Current approaches to preventing illegal drug use clearly are not working. So why can’t we have a rational debate about law reform?
Sir Nicholas Clegg remembers something strange about his time in the UK government. From 2010, when he became deputy prime minister under David Cameron, Sir Nicholas began to speak with his fellow MPs about the country’s approach to illegal drugs and noticed an alarming disconnect between science and politics, evidence and emotion.
“When I spoke privately to my then-colleagues in the government that Cameron and I had formed, I couldn’t find a single minister that did not agree with me that what we were doing with drugs was deeply irrational,” he says.
That is, after decades of a “war on drugs”, those fighting against the drugs weren’t winning. There was accumulating evidence showing that trying to tackle a social, psychological and environmental problem primarily with a criminal justice approach was not getting anyone anywhere.
“But then they would go on to say: ‘We can’t possibly do anything about it’.”
The ministers would point to other more pressing problems, or accurately point out that the newspapers and public would be alarmed by the prospect of deviating from the current policy approach to illegal drugs and drug use.

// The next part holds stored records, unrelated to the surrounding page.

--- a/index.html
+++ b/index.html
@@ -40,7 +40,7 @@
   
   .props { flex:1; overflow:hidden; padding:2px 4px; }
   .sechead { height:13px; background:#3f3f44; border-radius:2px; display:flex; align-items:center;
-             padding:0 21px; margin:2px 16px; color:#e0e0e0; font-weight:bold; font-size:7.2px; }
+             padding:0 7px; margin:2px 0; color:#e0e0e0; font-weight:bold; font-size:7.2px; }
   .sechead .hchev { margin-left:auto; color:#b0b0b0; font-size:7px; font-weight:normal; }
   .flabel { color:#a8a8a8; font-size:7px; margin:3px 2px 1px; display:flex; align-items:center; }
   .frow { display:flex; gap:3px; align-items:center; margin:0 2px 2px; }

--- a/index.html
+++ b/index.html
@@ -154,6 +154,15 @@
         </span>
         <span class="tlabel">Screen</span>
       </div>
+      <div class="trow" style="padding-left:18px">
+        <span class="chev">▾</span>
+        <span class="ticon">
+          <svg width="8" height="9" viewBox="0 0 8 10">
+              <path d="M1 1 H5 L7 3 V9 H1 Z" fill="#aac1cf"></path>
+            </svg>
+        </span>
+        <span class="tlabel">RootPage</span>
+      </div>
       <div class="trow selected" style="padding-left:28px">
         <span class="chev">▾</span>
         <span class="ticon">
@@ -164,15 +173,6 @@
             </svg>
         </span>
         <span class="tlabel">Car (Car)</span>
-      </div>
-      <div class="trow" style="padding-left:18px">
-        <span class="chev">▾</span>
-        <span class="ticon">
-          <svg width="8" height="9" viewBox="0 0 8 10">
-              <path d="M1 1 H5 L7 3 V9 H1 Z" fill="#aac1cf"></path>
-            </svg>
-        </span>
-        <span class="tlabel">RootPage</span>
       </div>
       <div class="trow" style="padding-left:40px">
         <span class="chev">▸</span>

It is impossible to exaggerate how fear, an almost atavistic, primal fear, will lead voters to support policies which the politicians that represent them know would not help those voters, and in many cases cause more harm, Sir Nicholas says.

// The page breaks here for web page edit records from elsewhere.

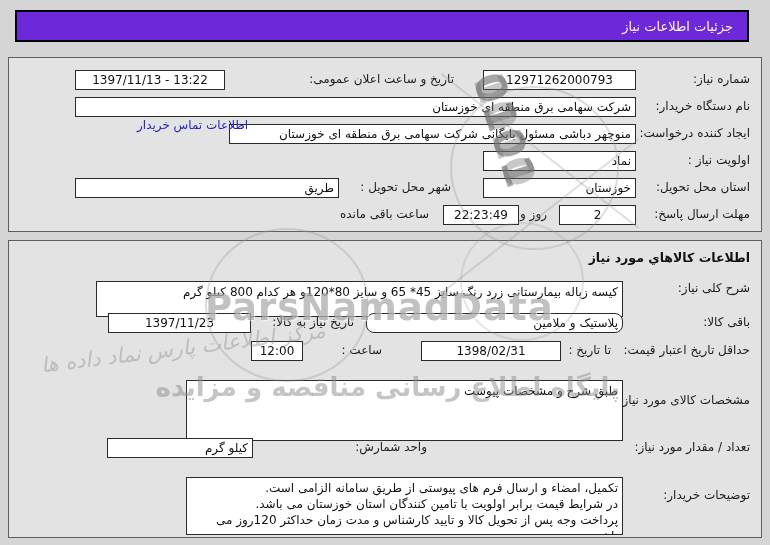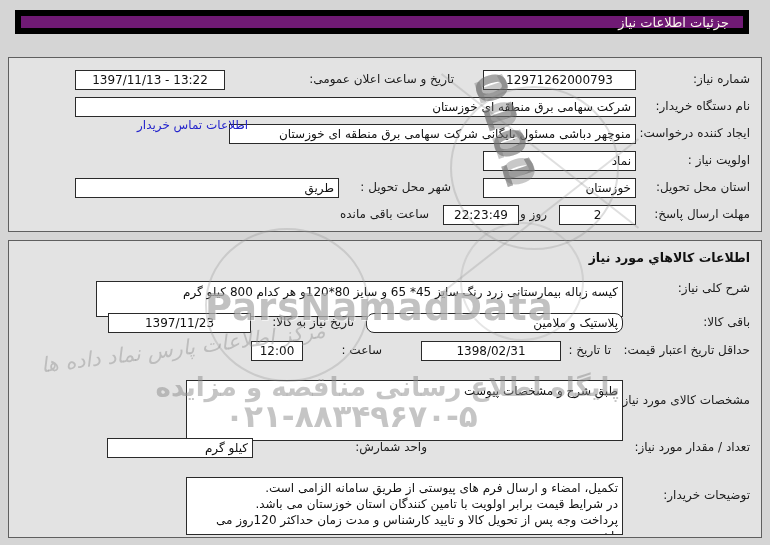--- a/index.html
+++ b/index.html
@@ -14,8 +14,8 @@
 
   
   .titlebar{
-    position:absolute;left:15px;top:10px;width:734px;height:24px;
-    background:#701a75;border:6px solid #000000;
+    position:absolute;left:15px;top:10px;width:734px;height:32px;
+    background:#6d28d9;border:2px solid #000000;
     color:#fdf8ee;display:flex;align-items:center;justify-content:flex-start;
     padding:0 14px;box-sizing:border-box;font-size:13px;
   }

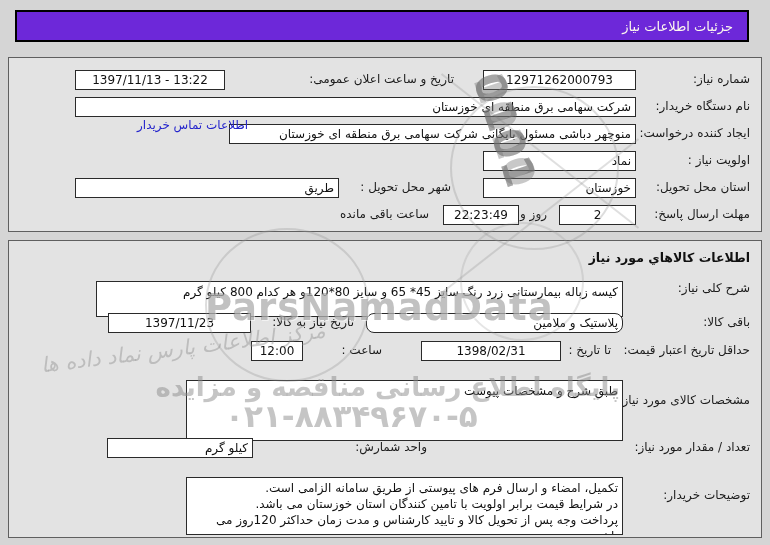--- a/index.html
+++ b/index.html
@@ -160,7 +160,6 @@
     <div class="wm-brand">ParsNamadData</div>
     <div class="wm-script">مرکز اطلاعات پارس نماد داده ها</div>
     <div class="wm-slogan">پایگاه اطلاع رسانی مناقصه و مزایده</div>
-    <div class="wm-phone">۰۲۱-۸۸۳۴۹۶۷۰-۵</div>
   </div>
 
 </div>

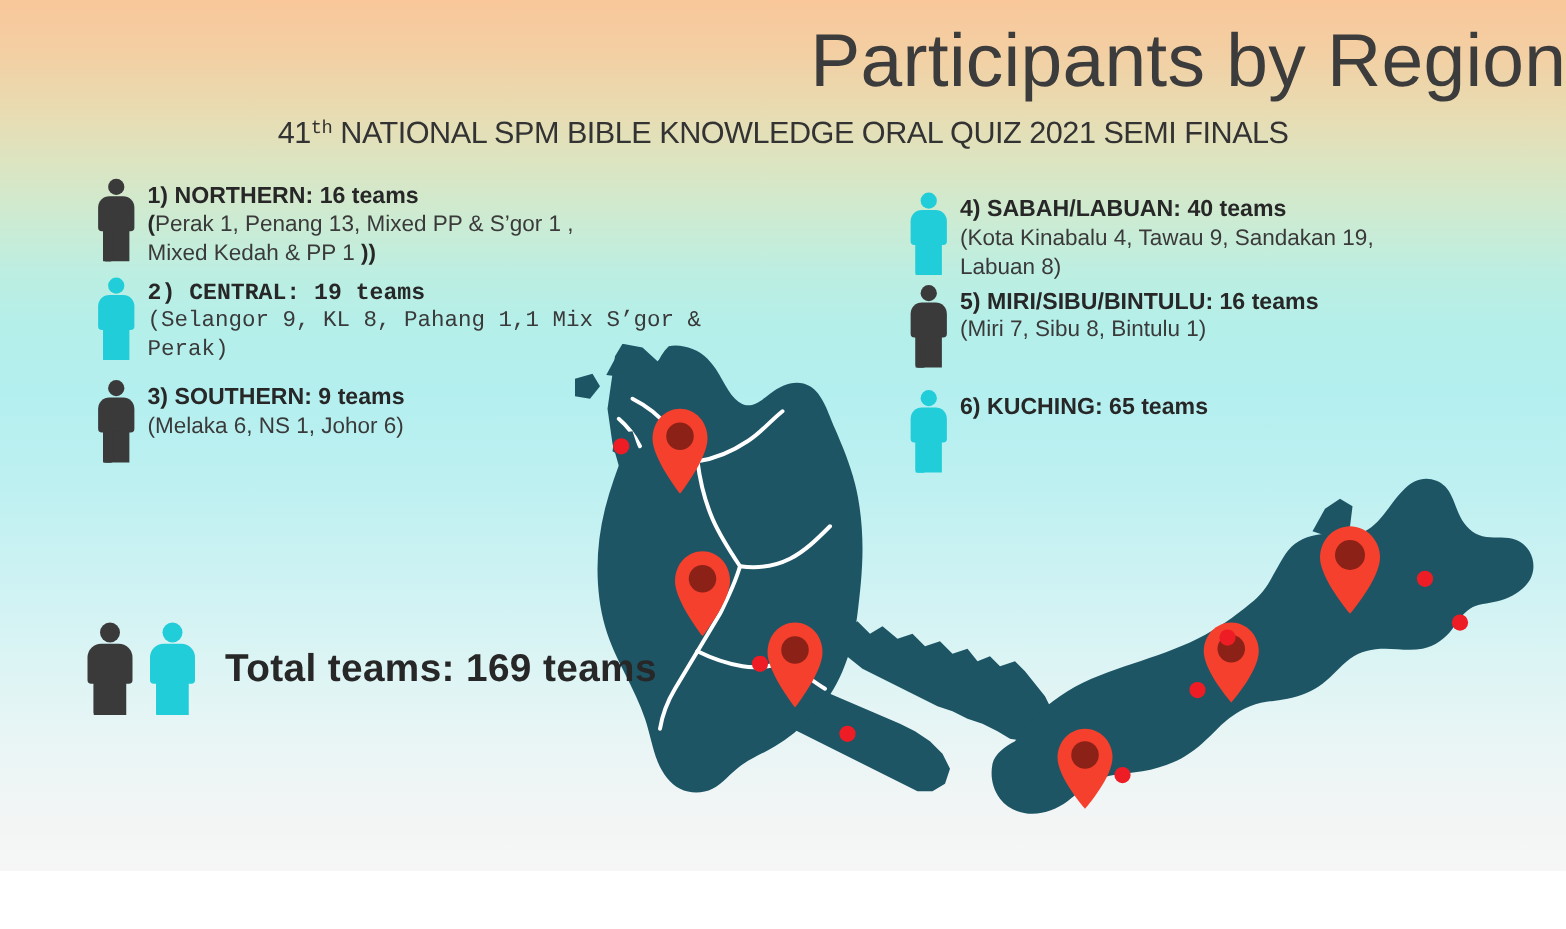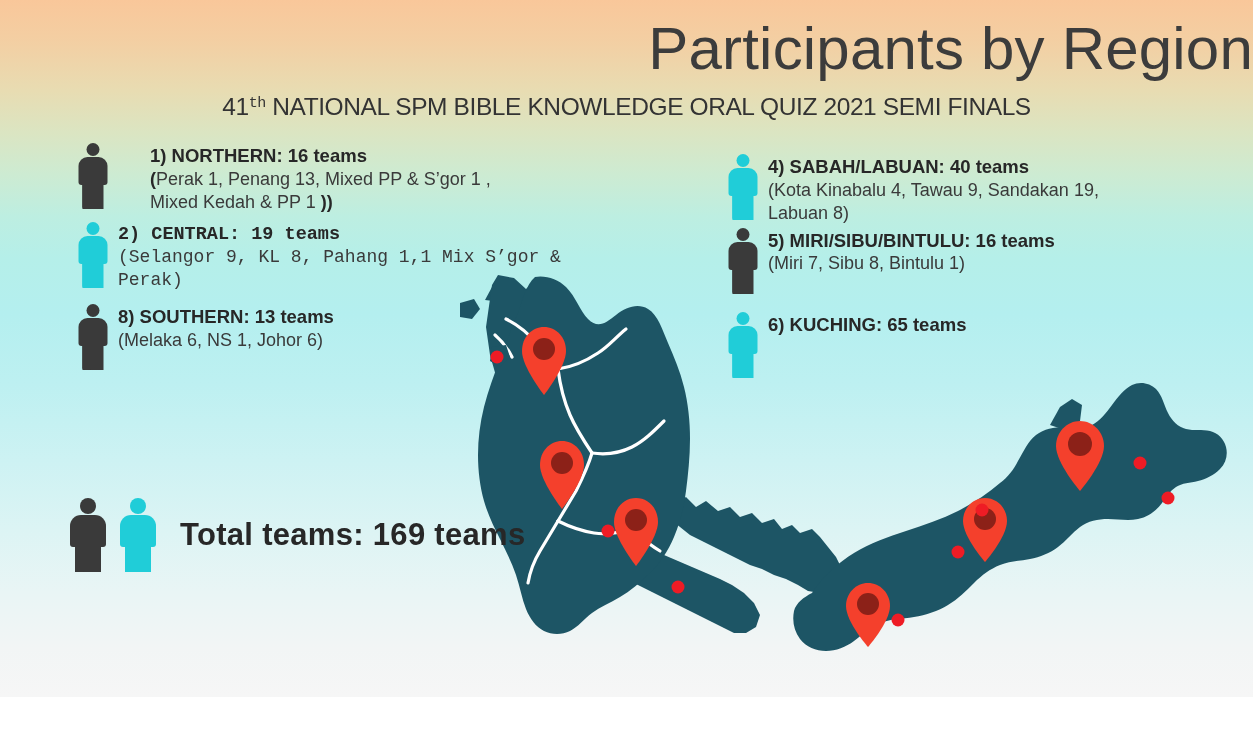--- a/index.html
+++ b/index.html
@@ -313,7 +313,7 @@
 
   <div id="legend-left" class="legend-col">
 
-    <div class="legend-entry" style="margin-bottom:6px;gap:32px;">
+    <div class="legend-entry" style="margin-bottom:6px;">
       <div class="legend-icon-slot">
         <span class="person" style="width:32px;height:66px;color:#3a3a3a;">
           <span class="head" style="width:13px;height:13px;background:#3a3a3a;"></span>

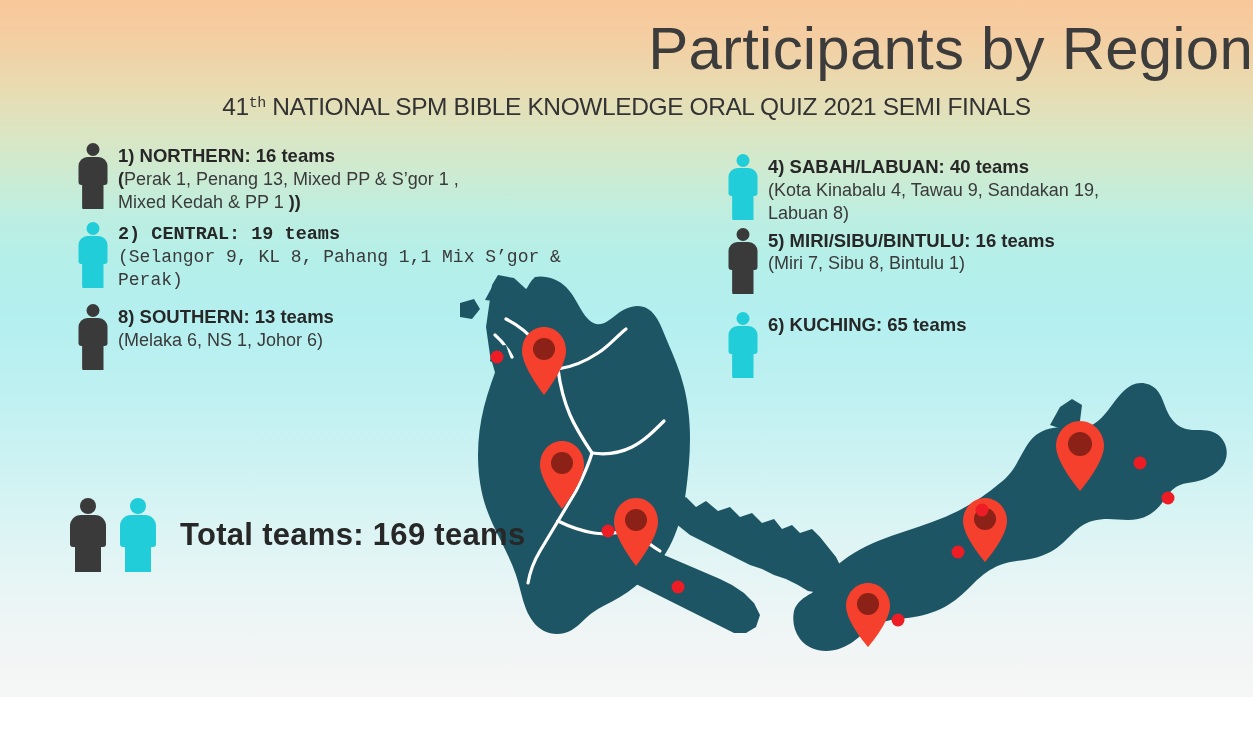--- a/index.html
+++ b/index.html
@@ -352,7 +352,7 @@
         </span>
       </div>
       <div class="legend-text">
-        <div class="legend-head">8) SOUTHERN: 13 teams</div>
+        <div class="legend-head">3) SOUTHERN: 9 teams</div>
         <div class="legend-sub">(Melaka 6, NS 1, Johor 6)</div>
       </div>
     </div>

Since then, the former Liberal Democrat leader has joined the likes of businessman Sir Richard Branson and former UN general secretary Kofi Annan in the Global Commission on Drug Policy, a group dedicated to making drug policies more evidence-based, and more health and human rights oriented.
The commission represents a view that is becoming increasingly mainstream: that the current hardline prohibition approach to drugs has sacrificed the wellbeing of individuals and communities for the sake of trying to create a drug-free world. Not only has it failed at that goal, but the aggressive crusade has left a trail of destruction in its wake, they argue.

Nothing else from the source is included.